▶ Description of the task:
For this exercise, retype each line of the material below verbatim and omit any picture.

▶ Exercise data:
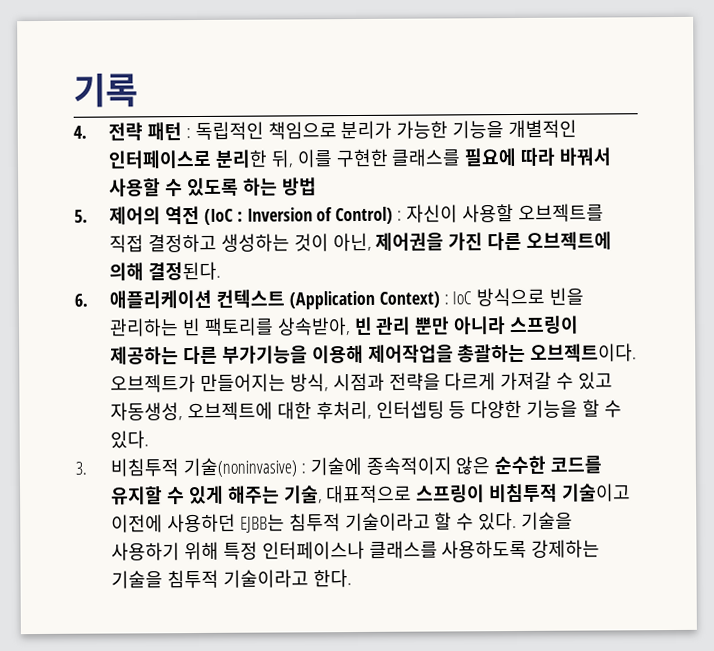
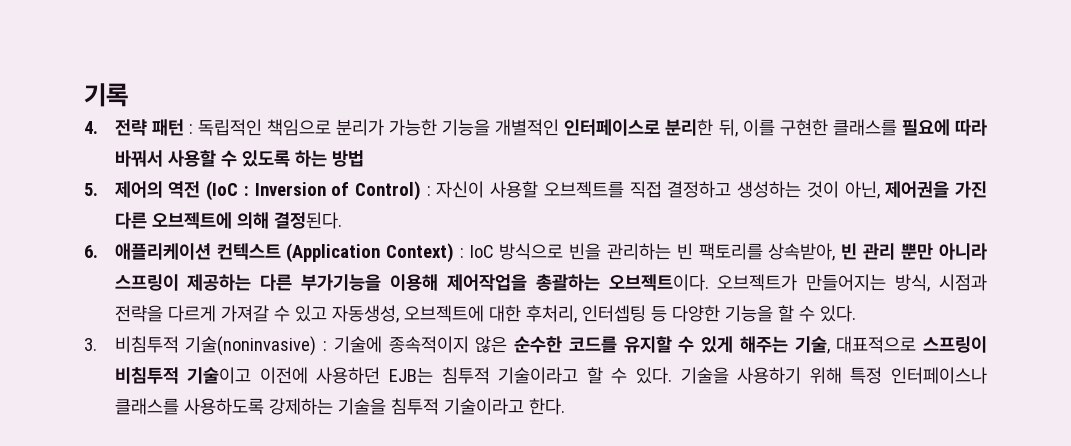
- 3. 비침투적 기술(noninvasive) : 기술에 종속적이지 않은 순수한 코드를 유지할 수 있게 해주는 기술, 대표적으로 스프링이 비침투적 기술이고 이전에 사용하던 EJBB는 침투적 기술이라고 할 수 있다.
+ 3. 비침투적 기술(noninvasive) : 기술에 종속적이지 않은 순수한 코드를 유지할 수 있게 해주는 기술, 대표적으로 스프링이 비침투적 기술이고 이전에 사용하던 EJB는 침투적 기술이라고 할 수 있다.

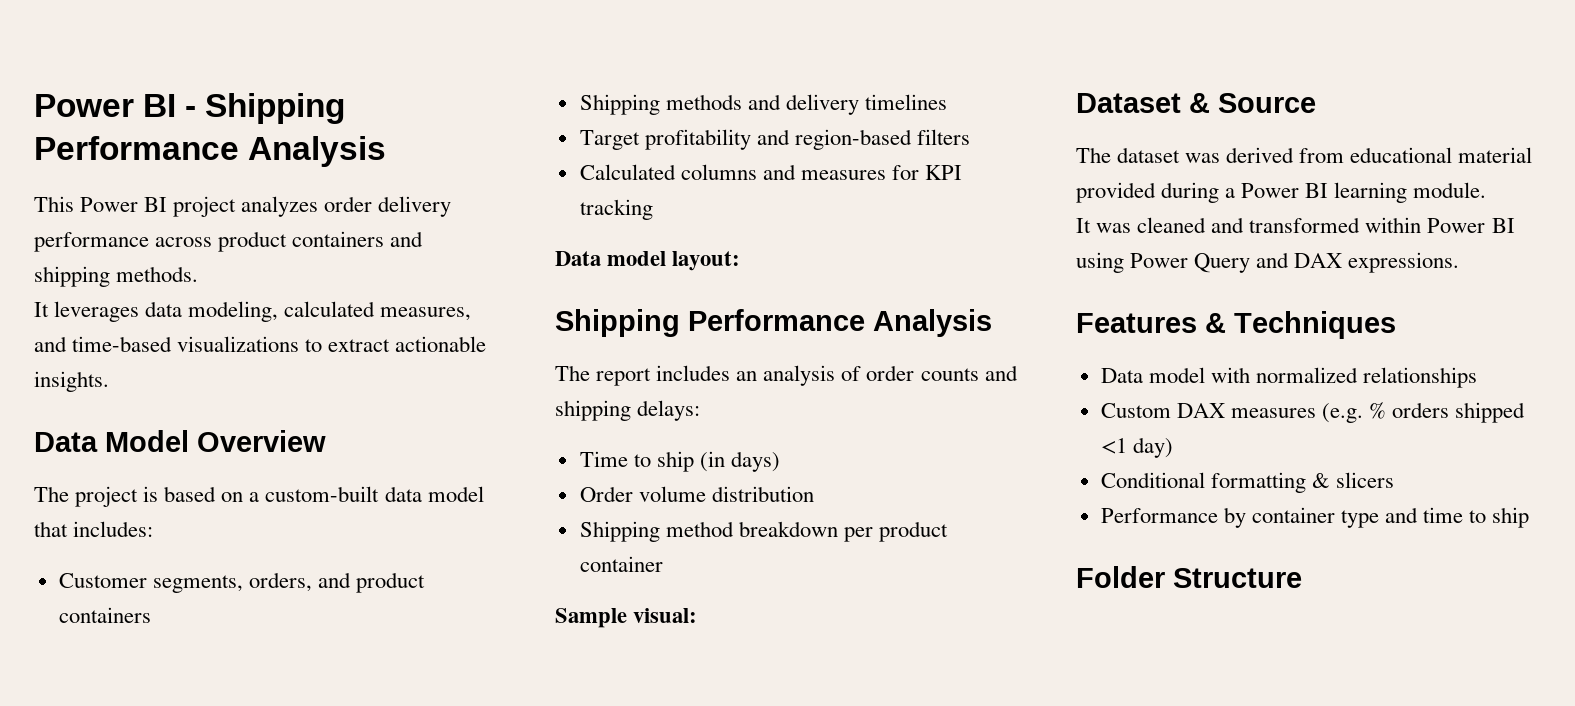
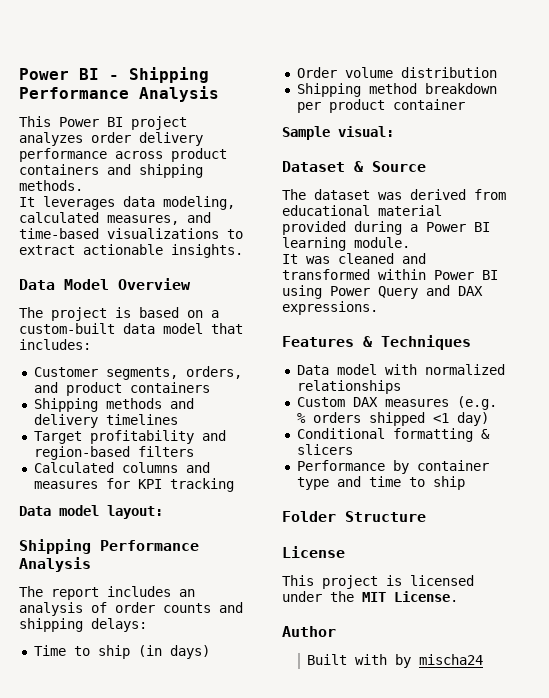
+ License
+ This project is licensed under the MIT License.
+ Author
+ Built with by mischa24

▶ Task response:
- 3. 비침투적 기술(noninvasive) : 기술에 종속적이지 않은 순수한 코드를 유지할 수 있게 해주는 기술, 대표적으로 스프링이 비침투적 기술이고 이전에 사용하던 EJBB는 침투적 기술이라고 할 수 있다.
+ 3. 비침투적 기술(noninvasive) : 기술에 종속적이지 않은 순수한 코드를 유지할 수 있게 해주는 기술, 대표적으로 스프링이 비침투적 기술이고 이전에 사용하던 EJB는 침투적 기술이라고 할 수 있다.

+ License
+ This project is licensed under the MIT License.
+ Author
+ Built with by mischa24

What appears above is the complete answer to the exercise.